How could either of those things be bad? In the first case, the writer is giving me a heads up on what to look for, what they think might not be working yet and would like a hand with. In the second scenario, they are feeling pretty good about things and isn’t that also important to know?

So let’s address that first part: what’s the matter with someone telling me where the dents might be that they need help un-denting? Well, my first thought is usually, “Why didn’t you fix it if you know it needs fixing?” But also, and maybe bigger, I now have things in mind to look for, so I can’t read with a truly clean slate. If this draft or revision is from someone I know, generally we’ve spoken about what needed attention. I have some things in mind to keep an eye out for. But now I’m looking for different things, and instead of just feeling the bumps when they come along, I’m looking for them and anticipating them and way more focused on them than I might normally be.
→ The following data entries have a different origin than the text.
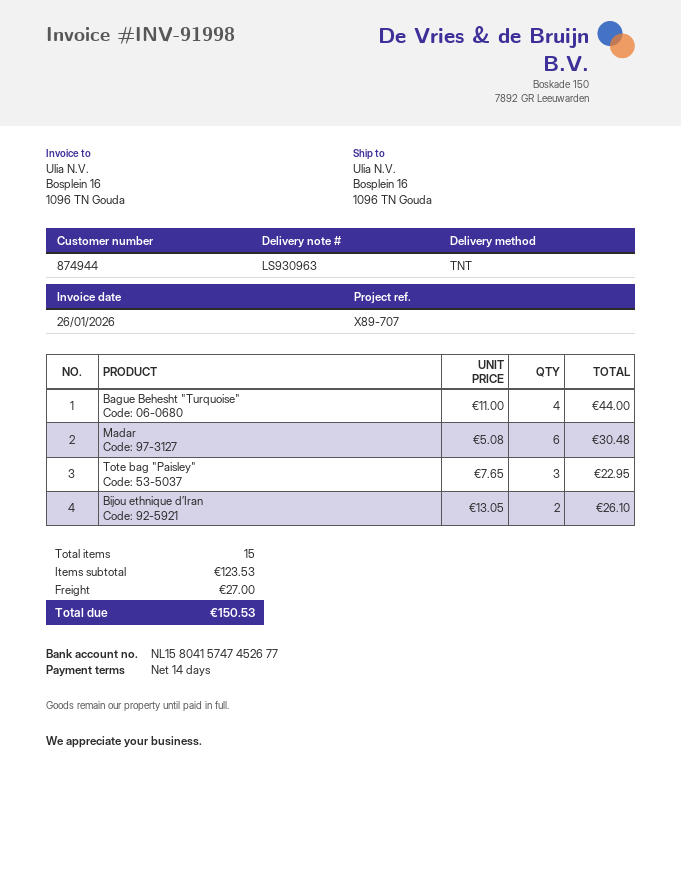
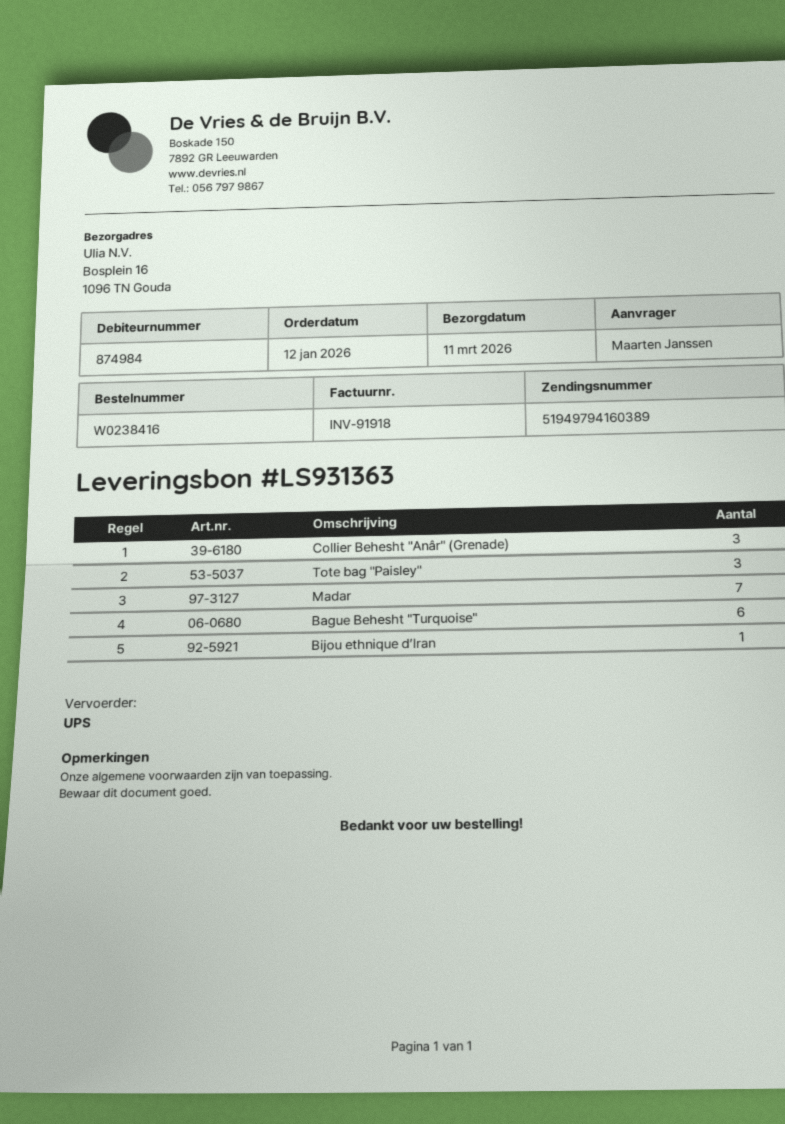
delivery note number: LS930963 -> LS931363
invoice number: INV-91998 -> INV-91918
customer number: 874944 -> 874984
shipping method: TNT -> UPS
Bague Behesht "Turquoise": 4 -> 6
Madar: 6 -> 7
Bijou ethnique d’Iran: 2 -> 1
Collier Behesht "Anâr" (Grenade): none -> 3

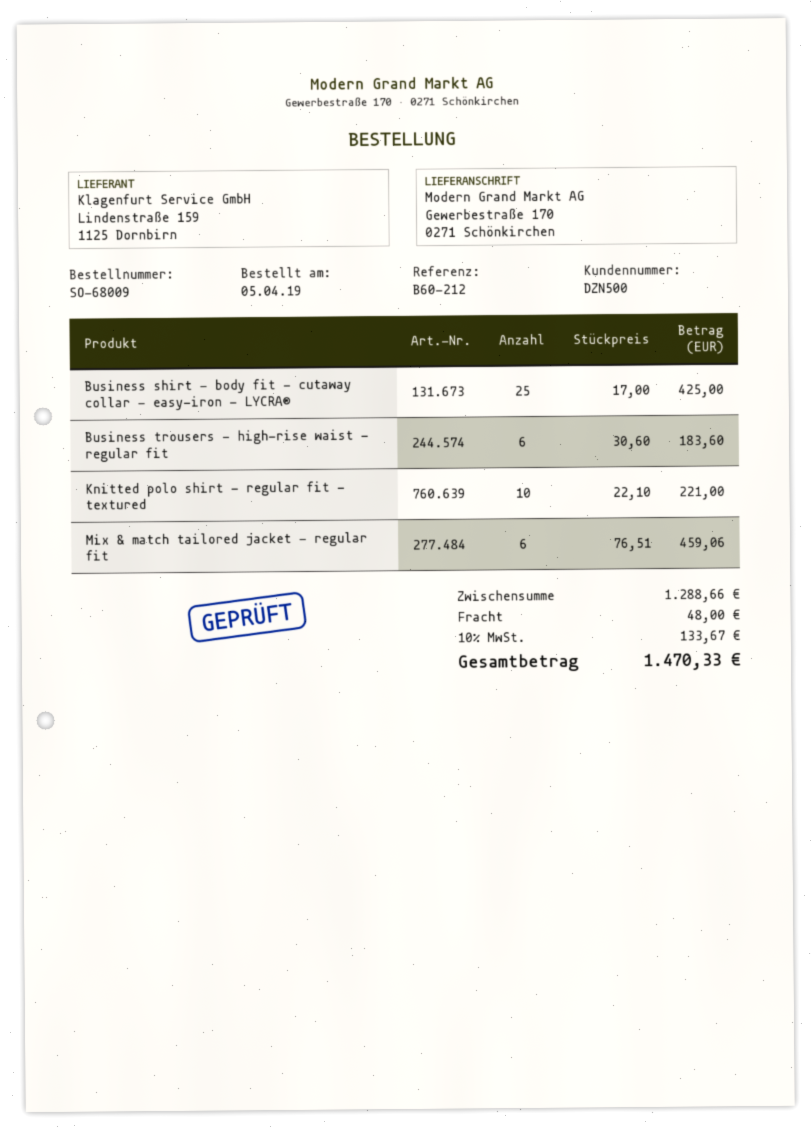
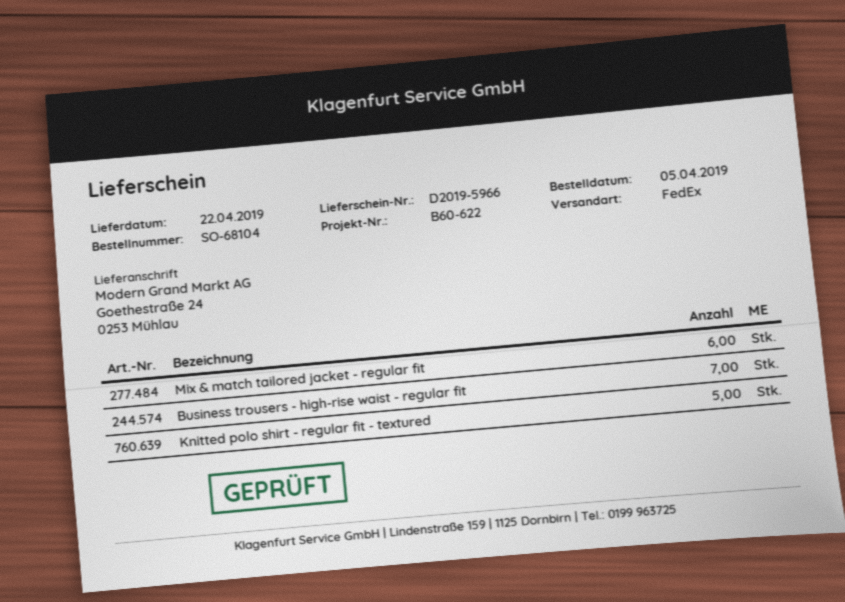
order number: SO-68009 -> SO-68104
reference: B60-212 -> B60-622
ship to: Gewerbestraße 170, 0271 Schönkirchen -> Goethestraße 24, 0253 Mühlau
Business shirt - body fit - cutaway collar - easy-iron - LYCRA®: 25 -> none
Business trousers - high-rise waist - regular fit: 6 -> 7
Knitted polo shirt - regular fit - textured: 10 -> 5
So what’s wrong with the other way? Why shouldn’t you tell me that expert reader #1 thinks this draft is shining and perfect and whole? Two reasons: If I don’t agree, then I think your expert reader might not be the genius I was led to believe and that’s just unfair of you to taint their reputation. [insert winky face here] But moreover, I start to read with the attitude of “I’ll be the judge of that” and that’s a dangerous place for your reader to begin. If I don’t think the draft is glowing perfection, I may wonder whether we’re on the same page regarding glowing perfection.

When you set expectations, either low or high, you’re not allowing the reader to come at it with clear vision for a pure reading experience. And isn’t that the whole point of asking another person to read it?

It’s totally fine if, after I’ve read it, you think I’ve missed something huge and you say “did you notice the thing I thought was a big problem?” I might say yes and we can discuss, or I might say no, and it’s not an issue and we can move on to other things.

It’s not always possible to pass on a draft silently, and it’s probably never easy. The urge to explain changes is powerful. But 99% of the time, if you can simply say, “Here it is,” without setting expectations, you’ll get a better read from an agent or editor.

One comment

  1. Tracey M. Cox · January 7, 2016

    Thanks for this article.
    One of the first things I learned is to never praise your submission. It can build hype and even show inexperience, depending on who has read it. *Although my children are really excellent judges of stories. 😉
    The same thing can be said about pointing out the things you’re not sure on too.
    Don’t draw attention to anything. Allowing the reader to read and digest the story without any forethought from you, the sender, is the best thing you can do for your story. Although as a writer, it can be very hard. We are our worst critics, and yet we love our darlings.
    Sharing this to help others too!